▶ **WHAT THIS TASK INVOLVES**: Search the material below for "Restoring" and copy every line where it occurs.

▶ **THE RECORDS**:

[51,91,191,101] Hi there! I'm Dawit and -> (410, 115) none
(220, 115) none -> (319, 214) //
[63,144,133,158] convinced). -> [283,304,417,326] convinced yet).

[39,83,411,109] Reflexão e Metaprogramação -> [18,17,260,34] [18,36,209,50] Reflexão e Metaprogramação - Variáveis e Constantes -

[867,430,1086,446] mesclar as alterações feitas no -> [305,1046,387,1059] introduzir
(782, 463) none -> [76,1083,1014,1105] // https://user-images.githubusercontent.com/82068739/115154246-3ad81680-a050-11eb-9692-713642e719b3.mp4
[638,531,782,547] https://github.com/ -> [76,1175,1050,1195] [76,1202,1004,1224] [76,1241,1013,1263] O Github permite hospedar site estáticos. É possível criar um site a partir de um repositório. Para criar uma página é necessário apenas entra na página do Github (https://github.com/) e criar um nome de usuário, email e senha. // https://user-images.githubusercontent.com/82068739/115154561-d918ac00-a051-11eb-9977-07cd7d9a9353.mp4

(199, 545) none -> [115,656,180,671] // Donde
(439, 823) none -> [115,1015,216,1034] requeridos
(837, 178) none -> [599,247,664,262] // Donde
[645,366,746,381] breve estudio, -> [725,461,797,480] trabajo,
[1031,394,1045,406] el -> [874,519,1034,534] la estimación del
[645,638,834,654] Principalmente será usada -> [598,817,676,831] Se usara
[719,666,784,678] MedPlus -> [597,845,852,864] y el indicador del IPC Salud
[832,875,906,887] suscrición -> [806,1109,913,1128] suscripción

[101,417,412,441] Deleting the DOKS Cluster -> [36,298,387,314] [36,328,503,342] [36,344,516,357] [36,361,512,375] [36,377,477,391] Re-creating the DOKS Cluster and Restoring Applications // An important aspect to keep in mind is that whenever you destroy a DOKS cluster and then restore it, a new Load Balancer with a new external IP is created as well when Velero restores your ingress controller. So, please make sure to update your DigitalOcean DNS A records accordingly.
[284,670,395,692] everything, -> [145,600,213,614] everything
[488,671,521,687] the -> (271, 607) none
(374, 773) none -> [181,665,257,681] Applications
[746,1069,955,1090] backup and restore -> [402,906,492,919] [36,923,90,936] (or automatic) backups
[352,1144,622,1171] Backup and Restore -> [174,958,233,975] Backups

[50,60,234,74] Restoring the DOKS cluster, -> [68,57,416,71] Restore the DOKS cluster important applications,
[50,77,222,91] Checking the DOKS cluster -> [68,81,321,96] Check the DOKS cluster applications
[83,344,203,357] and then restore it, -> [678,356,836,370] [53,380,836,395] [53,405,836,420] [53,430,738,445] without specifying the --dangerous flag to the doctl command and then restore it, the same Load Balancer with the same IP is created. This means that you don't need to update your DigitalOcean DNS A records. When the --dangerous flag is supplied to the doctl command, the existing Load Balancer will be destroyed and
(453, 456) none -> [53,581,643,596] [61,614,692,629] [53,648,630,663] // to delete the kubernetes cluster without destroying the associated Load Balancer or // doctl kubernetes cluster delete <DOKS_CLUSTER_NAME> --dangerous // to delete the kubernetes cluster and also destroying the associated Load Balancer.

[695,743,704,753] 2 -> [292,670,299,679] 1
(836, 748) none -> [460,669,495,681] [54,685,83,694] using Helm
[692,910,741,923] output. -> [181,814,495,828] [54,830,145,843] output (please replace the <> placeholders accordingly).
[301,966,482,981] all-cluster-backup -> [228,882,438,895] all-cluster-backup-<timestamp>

▶ **ANSWER SECTION**:
[101,417,412,441] Deleting the DOKS Cluster -> [36,298,387,314] [36,328,503,342] [36,344,516,357] [36,361,512,375] [36,377,477,391] Re-creating the DOKS Cluster and Restoring Applications // An important aspect to keep in mind is that whenever you destroy a DOKS cluster and then restore it, a new Load Balancer with a new external IP is created as well when Velero restores your ingress controller. So, please make sure to update your DigitalOcean DNS A records accordingly.
[50,60,234,74] Restoring the DOKS cluster, -> [68,57,416,71] Restore the DOKS cluster important applications,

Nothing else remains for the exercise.